Atomic energy research came from the collaboration of many nuclear scientists from Europe and the US preceding World War II. Scientists were aware of the potential destructive power of an atomic bomb and wanted the US to have it to protect freedom, as a loss in that race would have meant disaster for the world. Many scientists left Europe when the clouds of war began building. The Germans were working on the atomic bomb and by some estimates were just two years behind scientists here in America.
For example, the Germans concluded that graphite was not a good moderator for atomic reactions. A scientist working in the US discovered that pure graphite worked very well indeed, and a colleague suggested that he not publish that fact. Perhaps that very small action kept Germany from getting “the bomb” first.

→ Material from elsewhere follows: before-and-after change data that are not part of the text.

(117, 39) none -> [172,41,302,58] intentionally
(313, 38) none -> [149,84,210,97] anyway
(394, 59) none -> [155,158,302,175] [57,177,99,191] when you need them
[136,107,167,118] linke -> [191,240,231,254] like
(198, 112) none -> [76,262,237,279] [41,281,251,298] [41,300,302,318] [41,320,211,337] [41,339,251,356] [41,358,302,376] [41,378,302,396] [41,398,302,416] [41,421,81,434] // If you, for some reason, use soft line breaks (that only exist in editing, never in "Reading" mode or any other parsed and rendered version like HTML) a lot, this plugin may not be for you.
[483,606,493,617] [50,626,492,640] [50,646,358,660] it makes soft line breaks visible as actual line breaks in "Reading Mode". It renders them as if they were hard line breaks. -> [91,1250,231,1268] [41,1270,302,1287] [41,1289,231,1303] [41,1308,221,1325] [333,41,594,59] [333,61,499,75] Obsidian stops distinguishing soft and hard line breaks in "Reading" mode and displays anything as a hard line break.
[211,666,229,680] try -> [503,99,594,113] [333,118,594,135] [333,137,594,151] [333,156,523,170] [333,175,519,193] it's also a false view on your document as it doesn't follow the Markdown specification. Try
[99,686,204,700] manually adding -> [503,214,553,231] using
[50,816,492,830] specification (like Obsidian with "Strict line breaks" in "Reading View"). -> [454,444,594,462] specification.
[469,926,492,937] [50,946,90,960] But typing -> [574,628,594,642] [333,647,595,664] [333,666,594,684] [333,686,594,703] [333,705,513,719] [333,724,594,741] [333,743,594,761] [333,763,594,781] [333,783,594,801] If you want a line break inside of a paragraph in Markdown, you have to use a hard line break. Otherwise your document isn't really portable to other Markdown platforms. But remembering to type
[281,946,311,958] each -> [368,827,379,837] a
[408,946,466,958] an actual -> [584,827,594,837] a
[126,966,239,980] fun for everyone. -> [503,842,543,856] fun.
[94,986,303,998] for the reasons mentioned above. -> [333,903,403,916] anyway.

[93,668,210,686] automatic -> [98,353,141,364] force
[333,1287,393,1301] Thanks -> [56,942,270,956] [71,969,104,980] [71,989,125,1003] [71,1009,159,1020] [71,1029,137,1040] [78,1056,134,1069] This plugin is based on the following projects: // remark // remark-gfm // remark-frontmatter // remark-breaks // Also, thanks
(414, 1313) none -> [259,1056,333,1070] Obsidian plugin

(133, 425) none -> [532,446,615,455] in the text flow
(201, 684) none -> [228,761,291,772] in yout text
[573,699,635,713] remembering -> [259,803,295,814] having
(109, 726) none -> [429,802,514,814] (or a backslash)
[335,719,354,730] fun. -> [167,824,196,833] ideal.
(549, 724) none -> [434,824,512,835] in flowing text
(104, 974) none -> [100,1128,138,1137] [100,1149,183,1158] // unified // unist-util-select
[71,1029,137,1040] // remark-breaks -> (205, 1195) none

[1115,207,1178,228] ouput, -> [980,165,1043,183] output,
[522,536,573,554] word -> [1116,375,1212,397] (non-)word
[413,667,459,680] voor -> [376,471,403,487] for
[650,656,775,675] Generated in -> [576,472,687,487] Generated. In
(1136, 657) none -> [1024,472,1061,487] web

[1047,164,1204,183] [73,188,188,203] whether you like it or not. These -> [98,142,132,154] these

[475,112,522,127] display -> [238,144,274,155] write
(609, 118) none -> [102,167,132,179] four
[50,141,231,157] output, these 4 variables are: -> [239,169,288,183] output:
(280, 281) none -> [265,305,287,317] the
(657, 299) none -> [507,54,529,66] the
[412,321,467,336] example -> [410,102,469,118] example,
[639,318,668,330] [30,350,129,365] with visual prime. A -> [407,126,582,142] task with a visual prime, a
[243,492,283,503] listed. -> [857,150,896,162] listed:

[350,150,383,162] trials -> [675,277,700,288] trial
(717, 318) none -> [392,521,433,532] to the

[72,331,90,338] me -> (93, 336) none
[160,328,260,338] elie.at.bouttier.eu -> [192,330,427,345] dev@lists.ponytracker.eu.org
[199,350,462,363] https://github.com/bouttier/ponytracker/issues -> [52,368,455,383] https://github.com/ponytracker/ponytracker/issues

The “Manhattan Project” under the direction of General Leslie Groves put a 100,000-plus Americans to work producing the components of atomic weapons in a race to beat the Nazis. The primary focus of the “Manhattan Project” was contained at three diverse sites – Oak Ridge, Tennessee where Uranium-235 was made; at Hanford, Washington where Plutonium Pu-239 was made; and at Los Alamos, New Mexico where research was conducted and the bombs were developed. Two types of atomic bombs were developed – one using Uranium and the other Plutonium.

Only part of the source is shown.